::: Records supplied
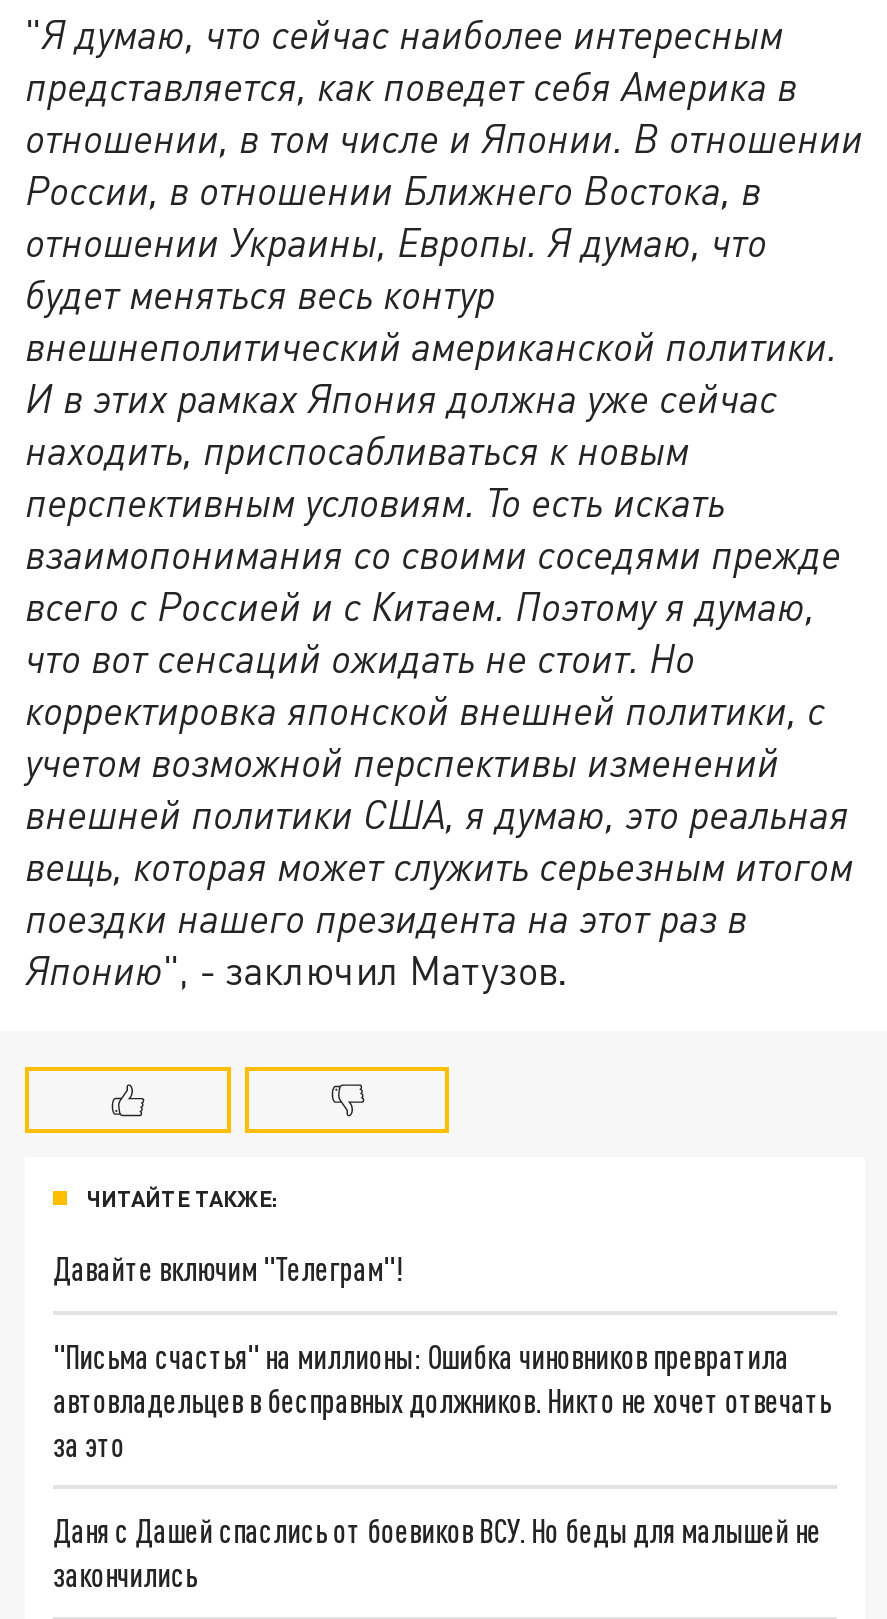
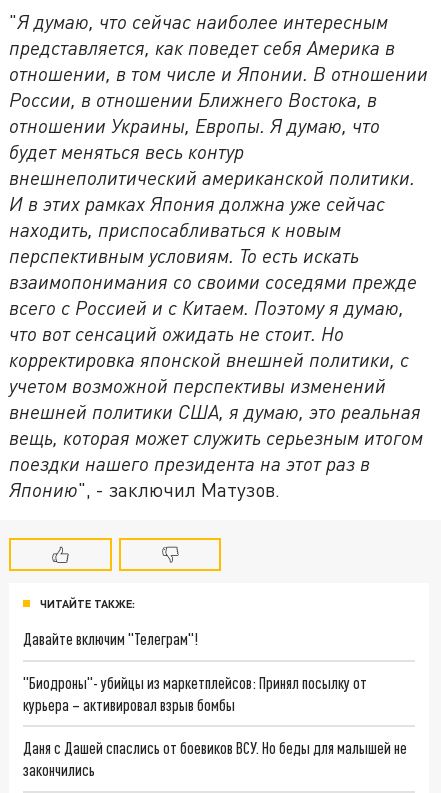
- "Письма счастья" на миллионы: Ошибка чиновников превратила
- автовладельцев в бесправных должников. Никто не хочет отвечать
- за это
+ "Биодроны"- убийцы из маркетплейсов: Принял посылку от
+ курьера – активировал взрыв бомбы
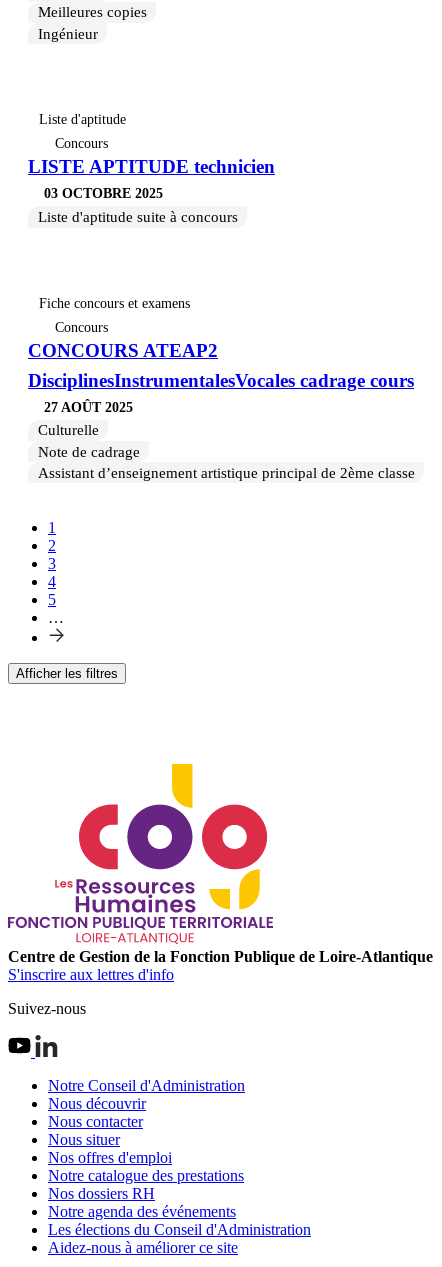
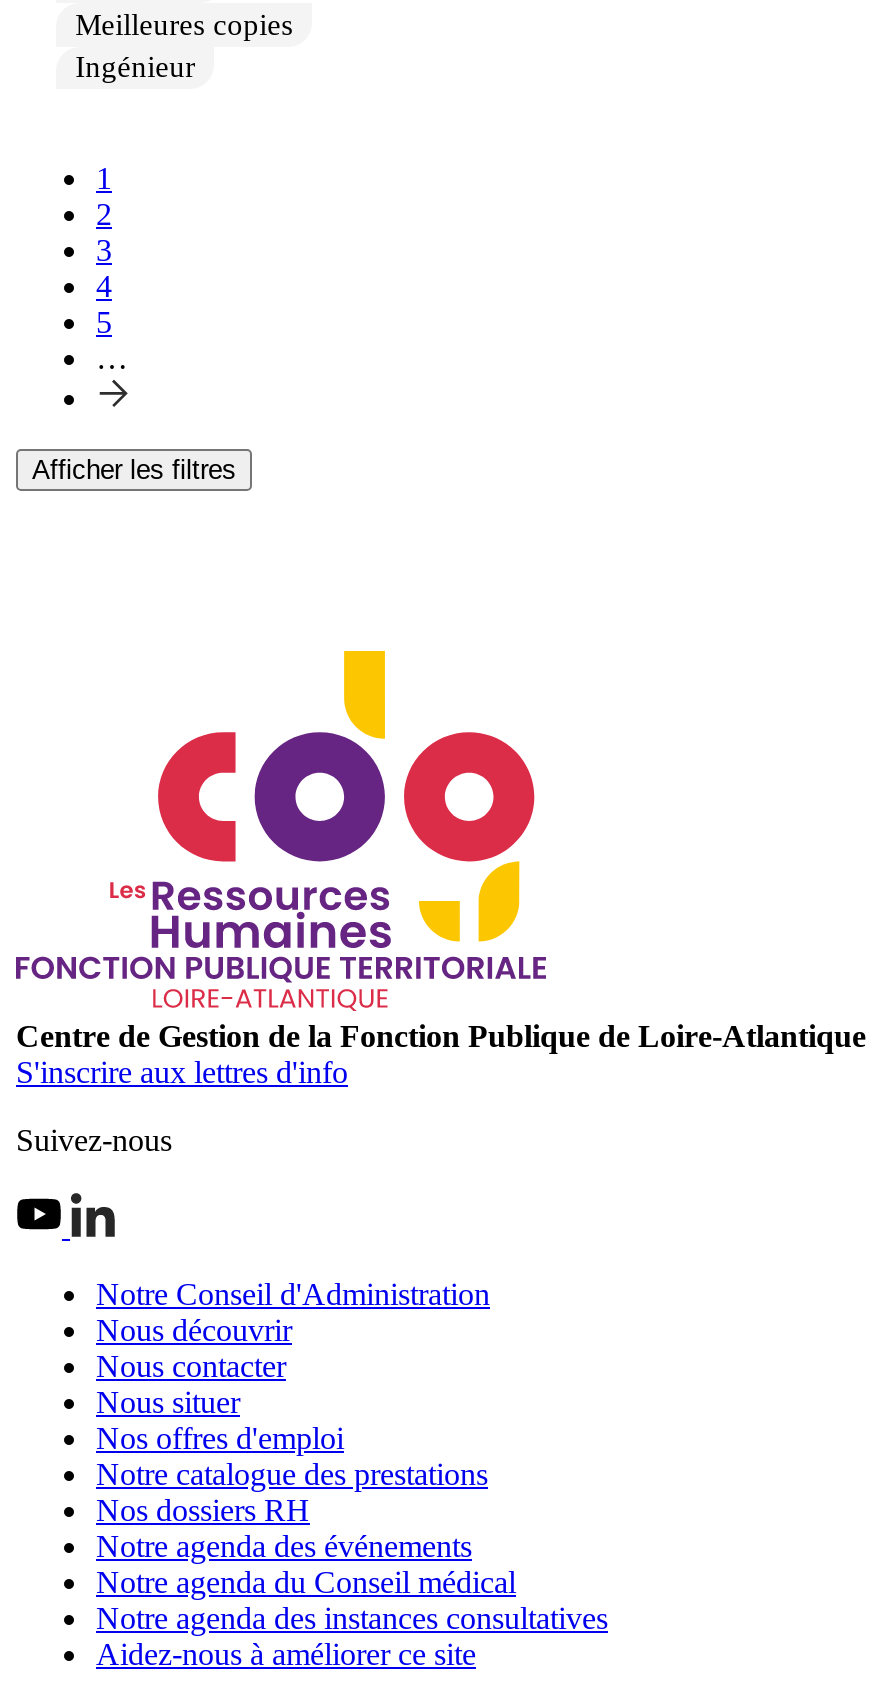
- Liste d'aptitude
- Concours
- LISTE APTITUDE technicien
- 03 OCTOBRE 2025
- Liste d'aptitude suite à concours

- Fiche concours et examens
- Concours
- CONCOURS ATEAP2
- DisciplinesInstrumentalesVocales cadrage cours
- 27 AOÛT 2025
- Culturelle
- Note de cadrage
- Assistant d’enseignement artistique principal de 2ème classe

moved up: [image] | 1 | 2 | ... | Nos dossiers RH | Notre agenda des événements

moved up: Afficher les filtres

- Les élections du Conseil d'Administration
+ Notre agenda du Conseil médical
+ Notre agenda des instances consultatives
::::::
- **Required work**: When a line in the material above includes the word "Notre", copy that line.

- **Response for this exercise**:
moved up: [image] | 1 | 2 | ... | Nos dossiers RH | Notre agenda des événements
+ Notre agenda du Conseil médical
+ Notre agenda des instances consultatives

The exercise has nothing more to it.